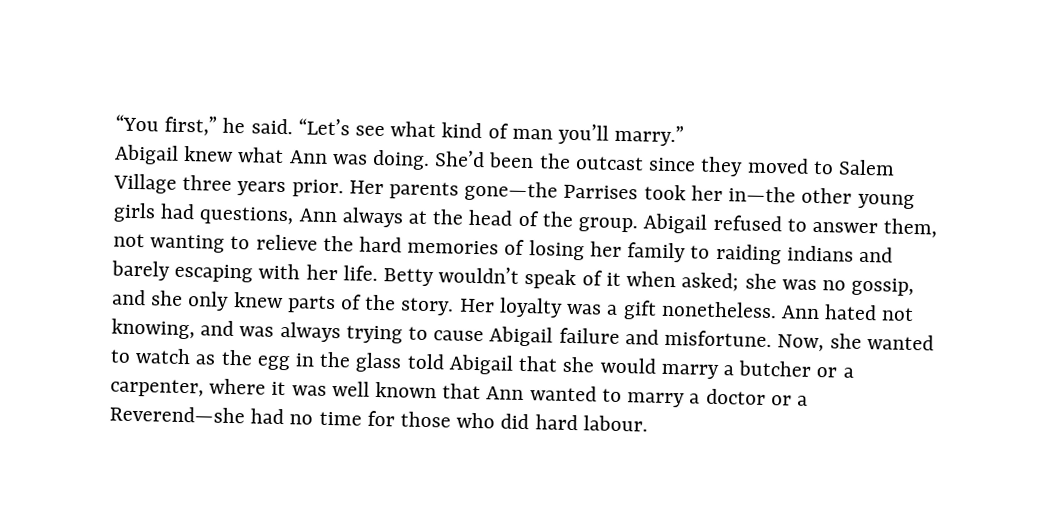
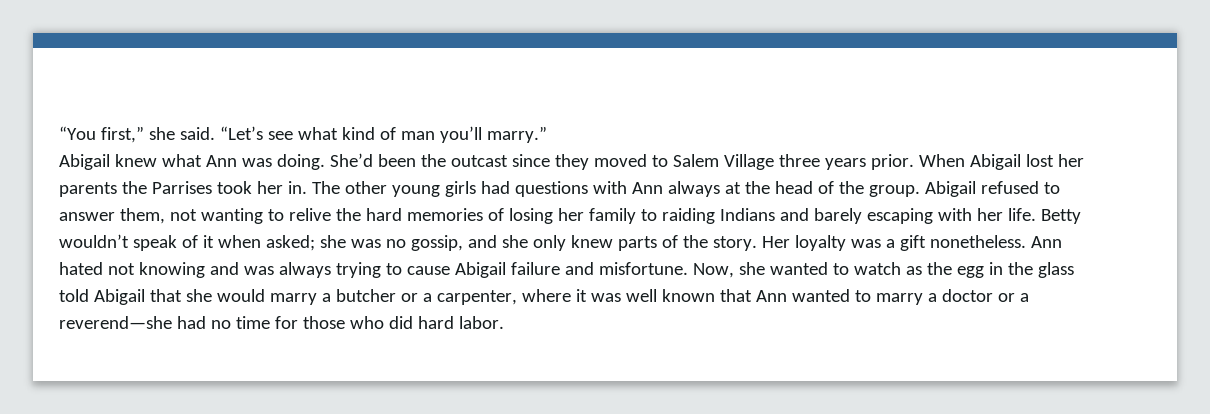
- “You first,” he said.
+ “You first,” she said.
- Her parents gone—the Parrises took her in—the other young girls had questions, Ann always at the head of the group.
+ When Abigail lost her parents the Parrises took her in. The other young girls had questions with Ann always at the head of the group.
- Abigail refused to answer them, not wanting to relieve the hard memories of losing her family to raiding indians and barely escaping with her life.
+ Abigail refused to answer them, not wanting to relive the hard memories of losing her family to raiding Indians and barely escaping with her life.
- Ann hated not knowing, and was always trying to cause Abigail failure and misfortune.
+ Ann hated not knowing and was always trying to cause Abigail failure and misfortune.
- Now, she wanted to watch as the egg in the glass told Abigail that she would marry a butcher or a carpenter, where it was well known that Ann wanted to marry a doctor or a Reverend—she had no time for those who did hard labour.
+ Now, she wanted to watch as the egg in the glass told Abigail that she would marry a butcher or a carpenter, where it was well known that Ann wanted to marry a doctor or a reverend—she had no time for those who did hard labor.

__What the task asks__. Show every line from the entries above in which "hard" appears.

__Task output__.
- Abigail refused to answer them, not wanting to relieve the hard memories of losing her family to raiding indians and barely escaping with her life.
+ Abigail refused to answer them, not wanting to relive the hard memories of losing her family to raiding Indians and barely escaping with her life.
- Now, she wanted to watch as the egg in the glass told Abigail that she would marry a butcher or a carpenter, where it was well known that Ann wanted to marry a doctor or a Reverend—she had no time for those who did hard labour.
+ Now, she wanted to watch as the egg in the glass told Abigail that she would marry a butcher or a carpenter, where it was well known that Ann wanted to marry a doctor or a reverend—she had no time for those who did hard labor.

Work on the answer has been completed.